In this essay, the author

  • Describes the foundationalist structure of descartes' arguments in his work meditations on first philosophy.
  • Explains that descartes' first foundational argument asserts that one can have knowledge of one's own existence.
  • Analyzes how descartes' cogito holds up against the deceiver hypothesis, arguing that in order to be "deceived", we must first exist as minds. few philosophers would think it worthwhile to argue against this conclusion.
  • Argues that the argument sacrifices something for the sake of simplicity. it assumes that there must be an immaterial and separate mind that is acting out these processes.
  • Analyzes how descartes's claims aren't structurally sound, and if true, may invalidate the rest of his arguments.
  • Analyzes how descartes' counterargument would be similar to what he wrote in response to the sixth objection. he defends the cogito by stating that the mind is separate from the body.
  • Explains descartes' ontological argument, which is based on epistemic knowledge or logic, and builds up the argument to prove that the material world exists.

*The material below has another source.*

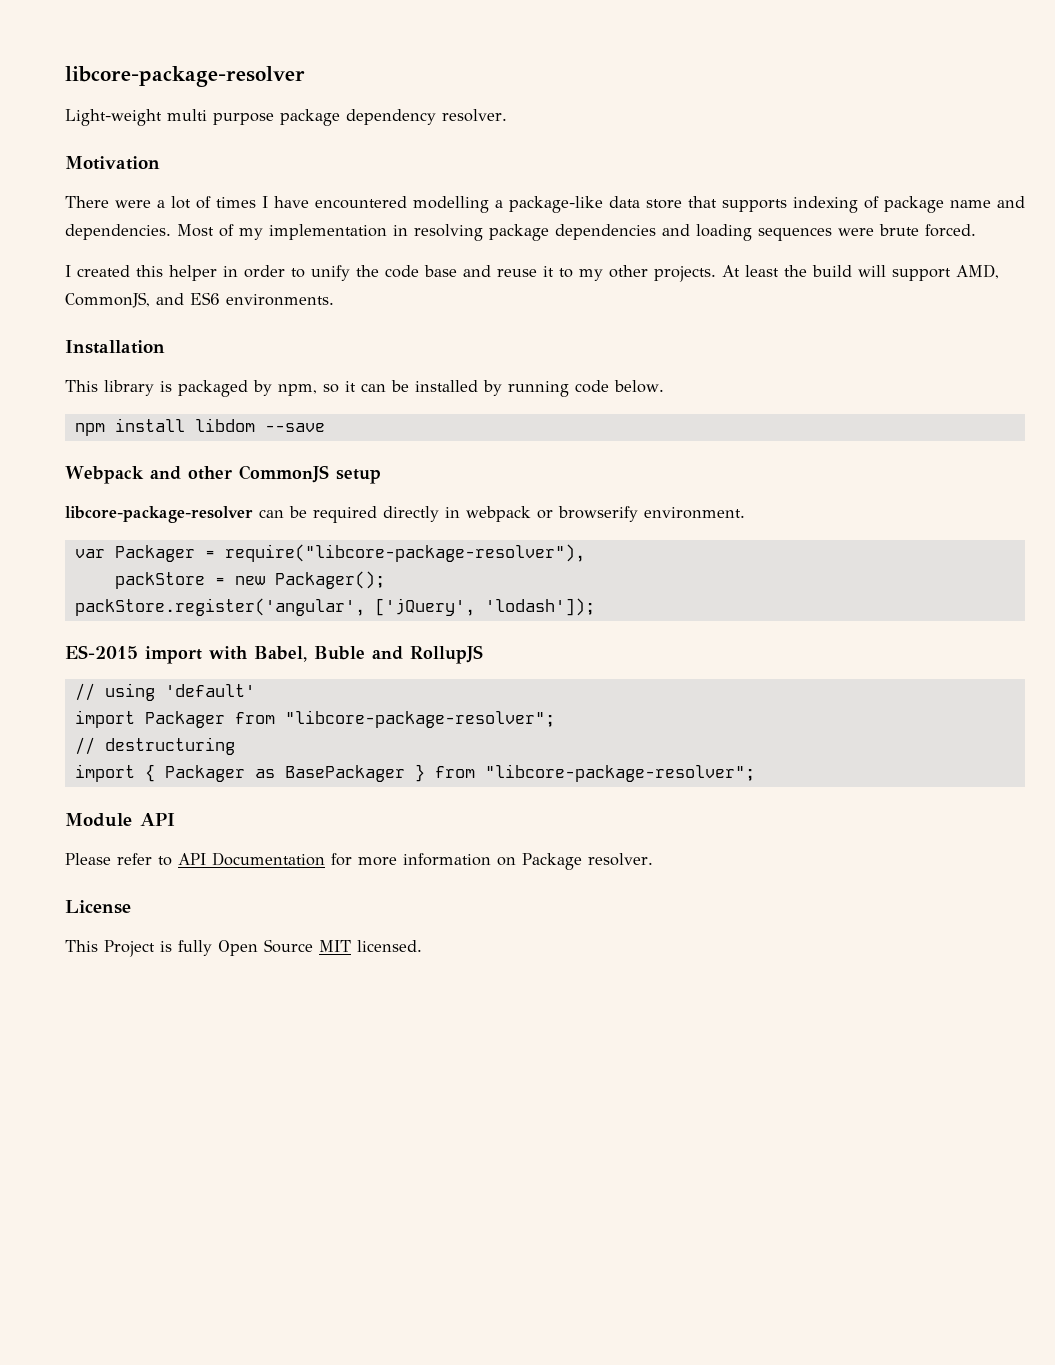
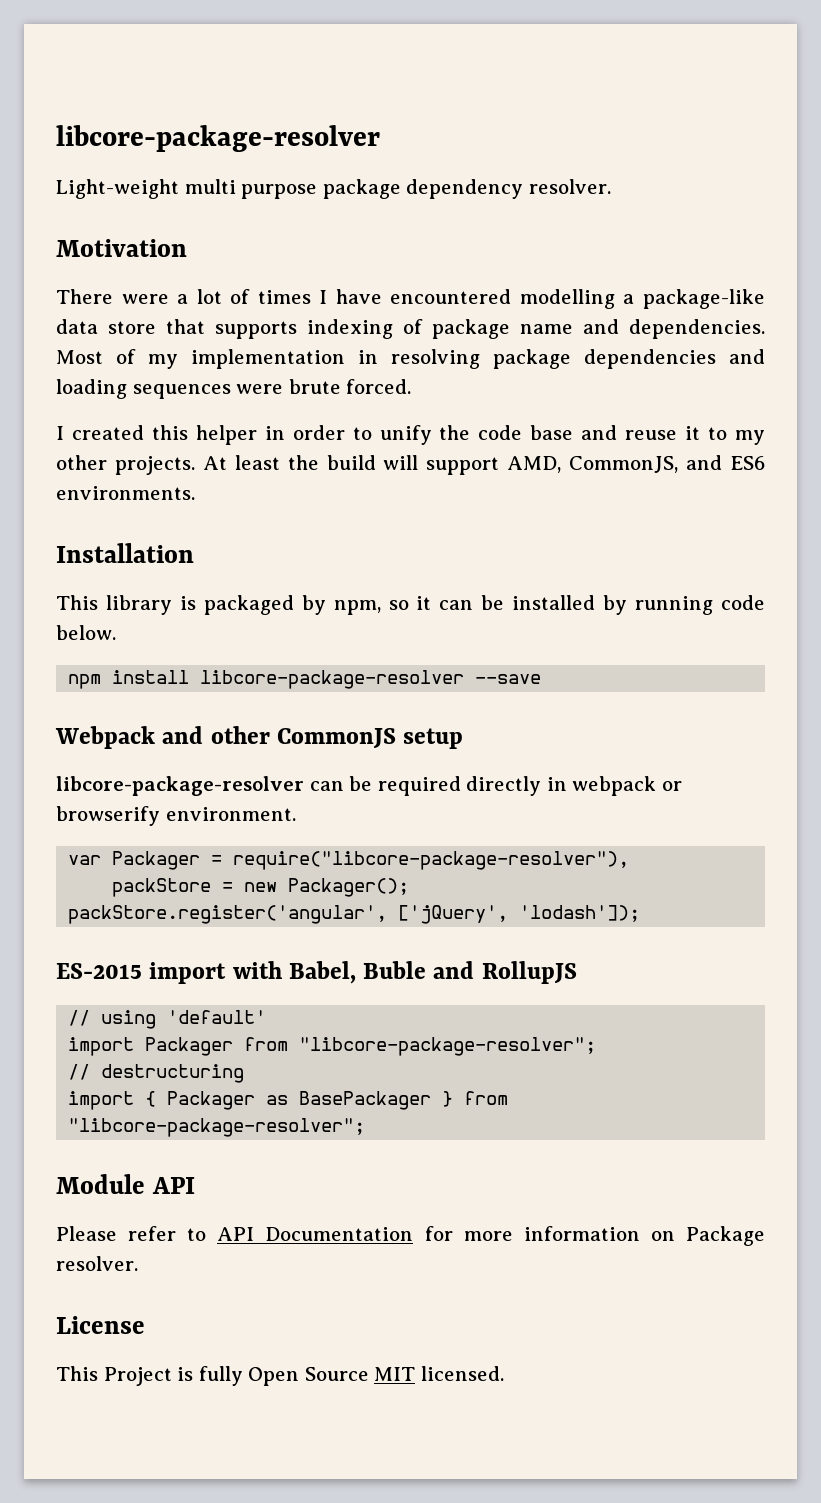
[194,418,255,432] libdom -> [200,670,465,689] libcore-package-resolver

  • Argues that descartes' claim that existence is a perfection is at best questionable. he believes perfection can be objectively and logically determined based on cultural norms and ideals.
  • Argues that descartes' idea of god is infallible, as the concept of a perfect being varies from culture to culture. once we doubt the objectivity of perfection, the argument falls apart.
  • Argues that descartes may argue against my objection by stating that it is only that which we clearly and distinctly perceive that can be known.
  • Analyzes how cartesian foundationalism is an attractive structure of argumentation, declaring basic tenets and building on these to construct a line of reasoning based on deduction from previous conclusions.
  • Analyzes how the paper doesn't address the prompt. it does not discuss arguments in favor of foundationalism or descartes' arguments. there's little focused discussion of what you take to be the problem with the position.